WHAT THIS TASK INVOLVES =>
Drop every image, then reproduce the data exactly as given.

RECORDS FOR THIS TASK =>
____________________
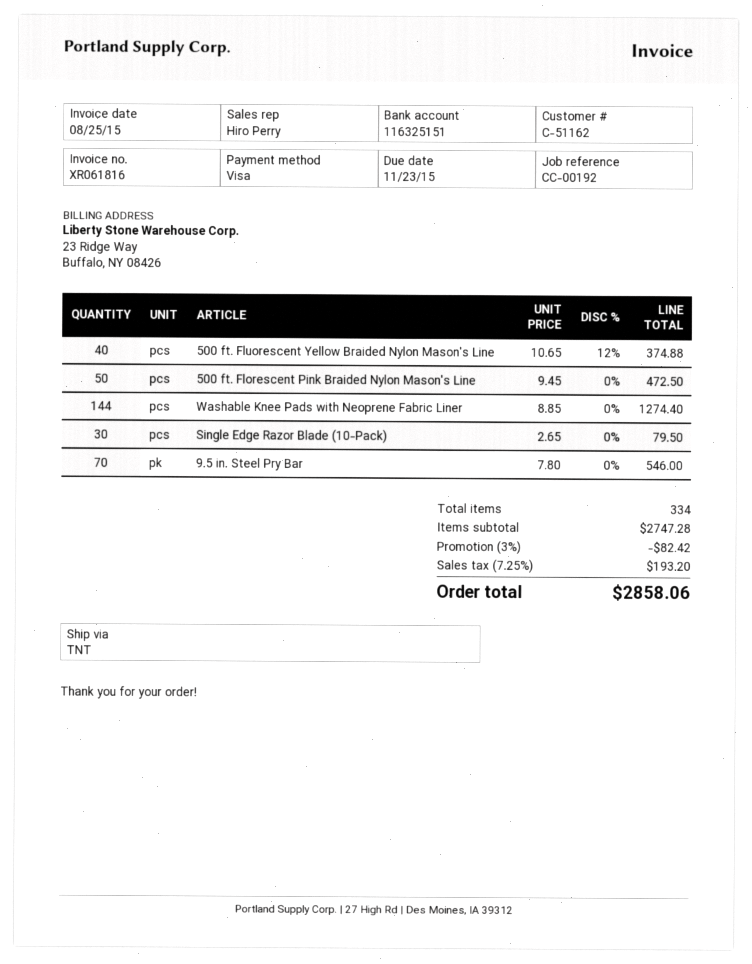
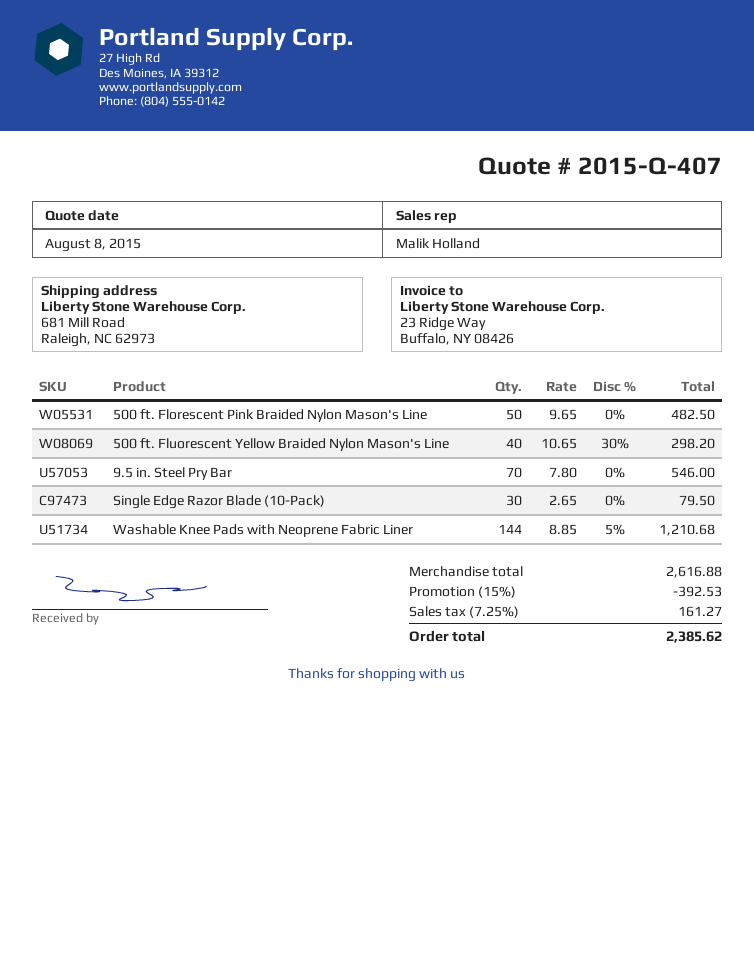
sales rep: Hiro Perry -> Malik Holland
500 ft. Fluorescent Yellow Braided Nylon Mason's Line: 40 x 10.65 - 12% = 374.88 -> 40 x 10.65 - 30% = 298.20
500 ft. Florescent Pink Braided Nylon Mason's Line: 50 x 9.45 = 472.50 -> 50 x 9.65 = 482.50
Washable Knee Pads with Neoprene Fabric Liner: 144 x 8.85 = 1274.40 -> 144 x 8.85 - 5% = 1210.68
subtotal: 2747.28 -> 2616.88
discount: 3% = 82.42 -> 15% = 392.53
tax: 7.25% = 193.20 -> 7.25% = 161.27
total: 2858.06 -> 2385.62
____________________
TASK RESPONSE =>
sales rep: Hiro Perry -> Malik Holland
500 ft. Fluorescent Yellow Braided Nylon Mason's Line: 40 x 10.65 - 12% = 374.88 -> 40 x 10.65 - 30% = 298.20
500 ft. Florescent Pink Braided Nylon Mason's Line: 50 x 9.45 = 472.50 -> 50 x 9.65 = 482.50
Washable Knee Pads with Neoprene Fabric Liner: 144 x 8.85 = 1274.40 -> 144 x 8.85 - 5% = 1210.68
subtotal: 2747.28 -> 2616.88
discount: 3% = 82.42 -> 15% = 392.53
tax: 7.25% = 193.20 -> 7.25% = 161.27
total: 2858.06 -> 2385.62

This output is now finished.